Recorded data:
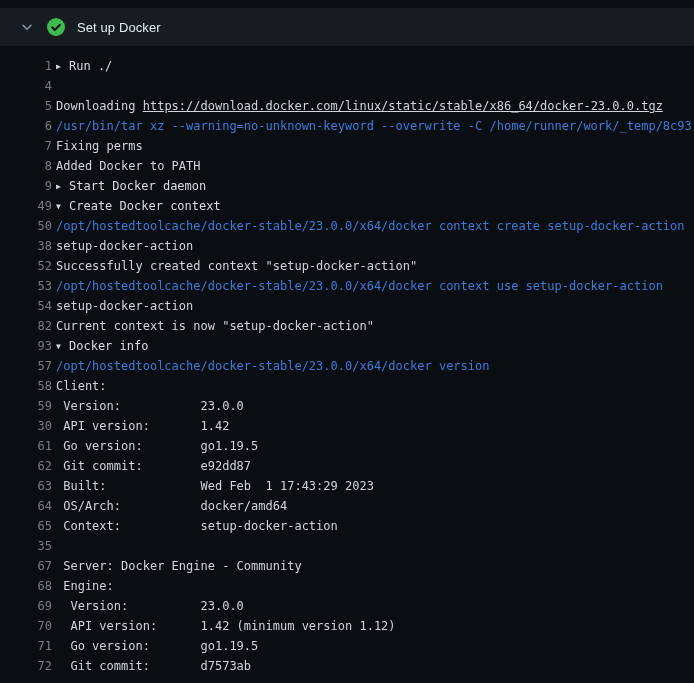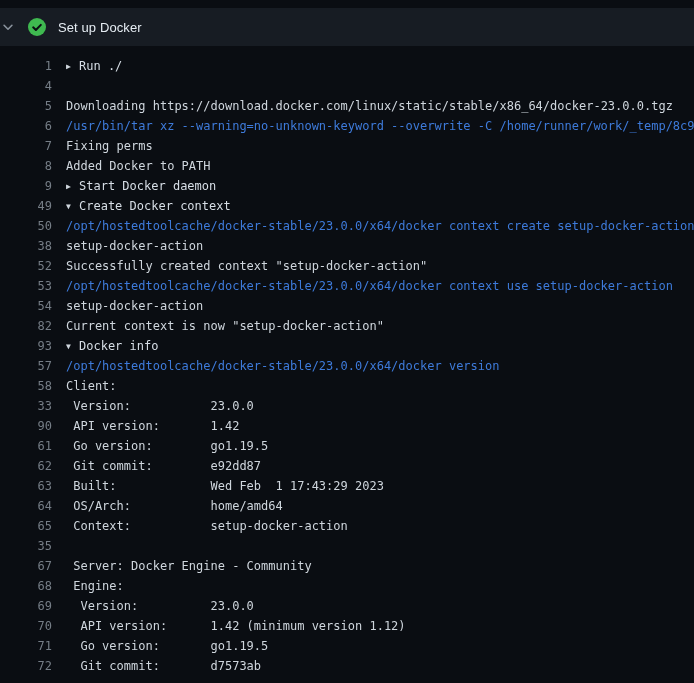"Set up Docker" .step-header { padding: 0 0 -> 0 19px }
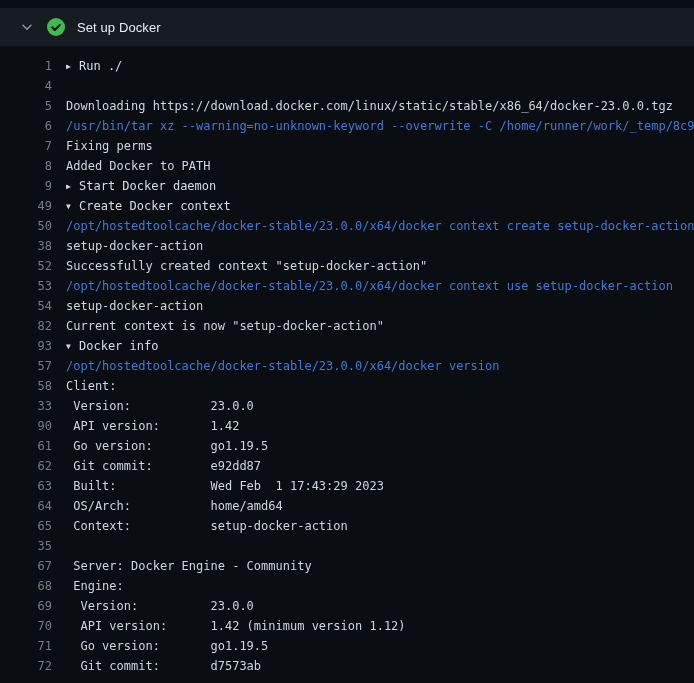"▶ Run ./" .line-content { margin-left: 14px -> 4px }
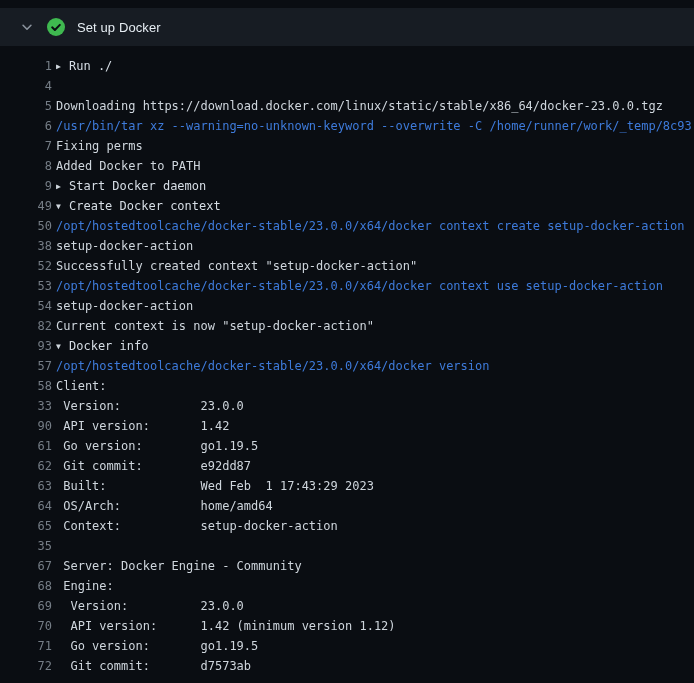"https://download.docker.com/linux/static" .seg-link { text-decoration: none -> underline }
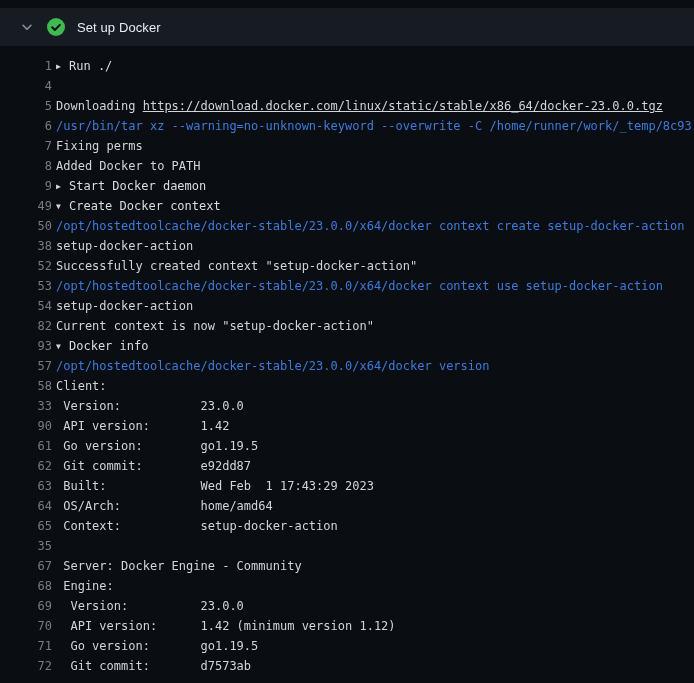"33" span.line-num { text: 33 -> 59 }
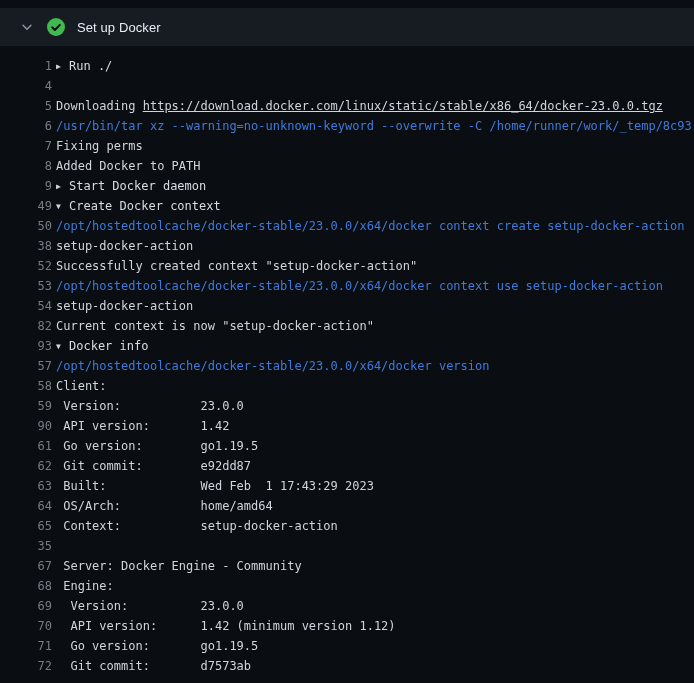"90" span.line-num { text: 90 -> 30 }
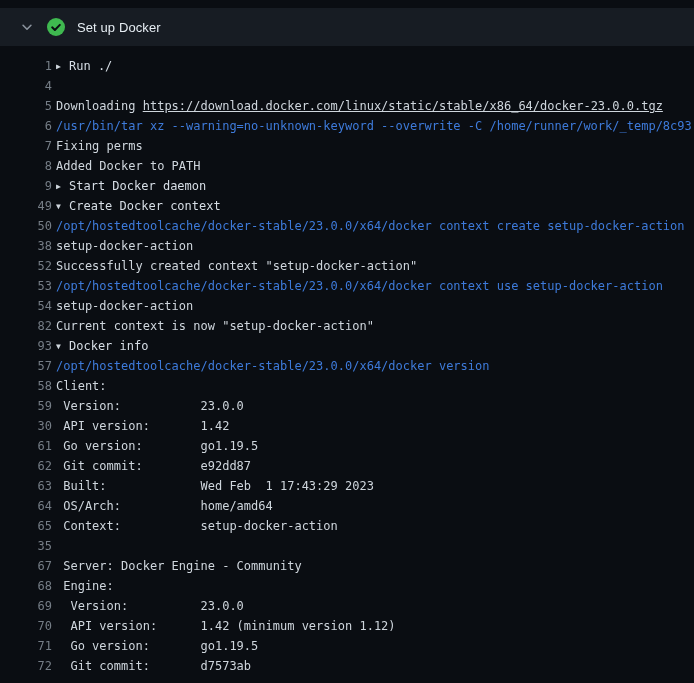"OS/Arch: home/amd64" span.seg-normal { text: home/amd64 -> docker/amd64 }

Work item: Drop the pictures and set down the data above exactly.

Solution to this exercise:
"Set up Docker" .step-header { padding: 0 0 -> 0 19px }
"▶ Run ./" .line-content { margin-left: 14px -> 4px }
"https://download.docker.com/linux/static" .seg-link { text-decoration: none -> underline }
"33" span.line-num { text: 33 -> 59 }
"90" span.line-num { text: 90 -> 30 }
"OS/Arch: home/amd64" span.seg-normal { text: home/amd64 -> docker/amd64 }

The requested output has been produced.